- Klau, Leesa J;
- Podell, Sheila;
- Creamer, Kaitlin E;
- Demko, Alyssa M;
- Singh, Hans W;
- Allen, Eric E;
- Moore, Bradley S;
- Ziemert, Nadine;
- Letzel, Anne Catrin;
- Jensen, Paul R
The Natural Product Domain Seeker (NaPDoS) webtool detects and classifies ketosynthase (KS) and condensation domains from genomic, metagenomic, and amplicon sequence data. Unlike other tools, a phylogeny-based classification scheme is used to make broader predictions about the polyketide synthase (PKS) and nonribosomal peptide synthetase (NRPS) genes in which these domains are found. NaPDoS is particularly useful for the analysis of incomplete biosynthetic genes or gene clusters, as are often observed in poorly assembled genomes and metagenomes, or when loci are not clustered, as in eukaryotic genomes. To help support the growing interest in sequence-based analyses of natural product biosynthetic diversity, here we introduce version 2 of the webtool, NaPDoS2, available at http://napdos.ucsd.edu/napdos2. This update includes the addition of 1417 KS sequences, representing a major expansion of the taxonomic and functional diversity represented in the webtool database. The phylogeny-based KS classification scheme now recognizes 41 class and subclass assignments, including new type II PKS subclasses. Workflow modifications accelerate run times, allowing larger datasets to be analyzed.
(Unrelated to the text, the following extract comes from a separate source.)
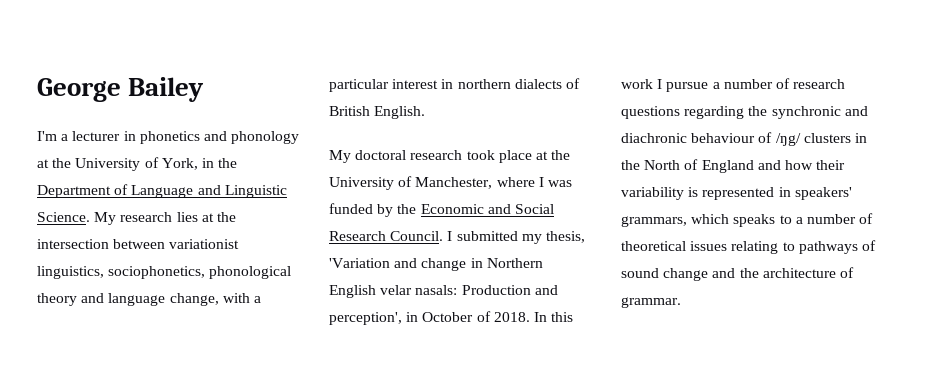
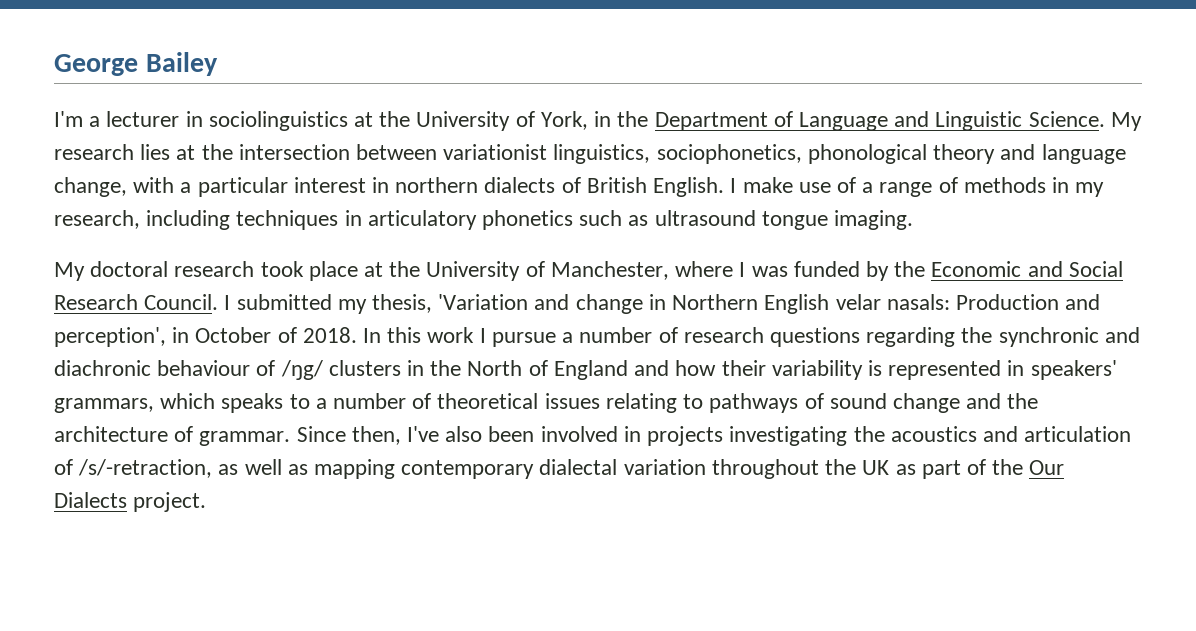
[139,131,300,144] phonetics and phonology -> [208,111,348,131] sociolinguistics
(426, 112) none -> [730,177,1105,197] [54,210,914,230] I make use of a range of methods in my research, including techniques in articulatory phonetics such as ultrasound tongue imaging.
(681, 302) none -> [296,426,1132,446] [54,459,1065,479] [54,492,207,512] Since then, I've also been involved in projects investigating the acoustics and articulation of /s/-retraction, as well as mapping contemporary dialectal variation throughout the UK as part of the Our Dialects project.

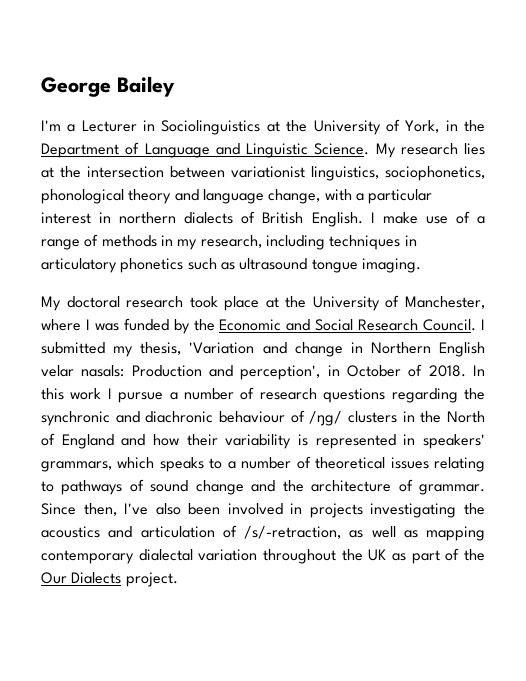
[106,111,348,131] lecturer in sociolinguistics -> [81,120,261,135] Lecturer in Sociolinguistics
In addition, default parameters were established using statistical validation tests to maximize KS detection and classification accuracy while minimizing false positives. We further demonstrate the applications of NaPDoS2 to assess PKS biosynthetic potential using genomic, metagenomic, and PCR amplicon datasets. These examples illustrate how NaPDoS2 can be used to predict biosynthetic potential and detect genes involved in the biosynthesis of specific structure classes or new biosynthetic mechanisms.